I love card sorts. I teach computer science and use card sorts as a well to help categorize things.

I love having some things that clearly sort into categories, and some things that are ambiguous.
I’d like to be able to check for correctness that a few particular cards are in the same set, but ignore where the ambiguous cards where placed.

Currently I’m having students sort cards based on whether something is or isn’t an algorithm. A student could make an argument that choreography is an algorithm (because it is a sequence of instructions), or could make an argument that it is not an algorithm (because the instructions aren’t being executed by a computer, or because the instructions won’t be able to be followed exactly the same way every time – there will be slight variations in the movement).

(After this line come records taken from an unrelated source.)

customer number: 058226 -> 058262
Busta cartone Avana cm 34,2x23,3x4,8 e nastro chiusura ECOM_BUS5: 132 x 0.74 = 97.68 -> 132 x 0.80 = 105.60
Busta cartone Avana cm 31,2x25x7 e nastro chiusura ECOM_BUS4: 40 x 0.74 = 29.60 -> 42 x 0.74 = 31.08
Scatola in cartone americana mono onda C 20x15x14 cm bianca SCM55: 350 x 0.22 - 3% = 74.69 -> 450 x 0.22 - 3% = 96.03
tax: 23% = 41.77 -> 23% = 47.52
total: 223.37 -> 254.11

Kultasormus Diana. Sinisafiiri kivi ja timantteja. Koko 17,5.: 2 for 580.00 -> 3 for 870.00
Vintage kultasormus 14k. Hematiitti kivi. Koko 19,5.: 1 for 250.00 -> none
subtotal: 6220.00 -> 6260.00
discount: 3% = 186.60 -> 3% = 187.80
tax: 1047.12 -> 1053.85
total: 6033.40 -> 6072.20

In my ideal world I have a key that checks that the really obvious algorithm is in the “is an algorithm” set, the really obvious non-algorithm is in the “not an algorithm” set, and that “is an algorithm” and “not an algorithm” are not in the same set. I also would love to be able to source from the CL which set the choreography card is in, and then prompt the student to explain their thinking:

if the choreo card is in the “is an alg” set: “Why do you think this is an algorithm?”
else: “Why do you think this is not an algorithm?”

Right now from the sources I can just get a count of all the cards, a count of “correct” cards, and whether or not the student’s sort matches the key.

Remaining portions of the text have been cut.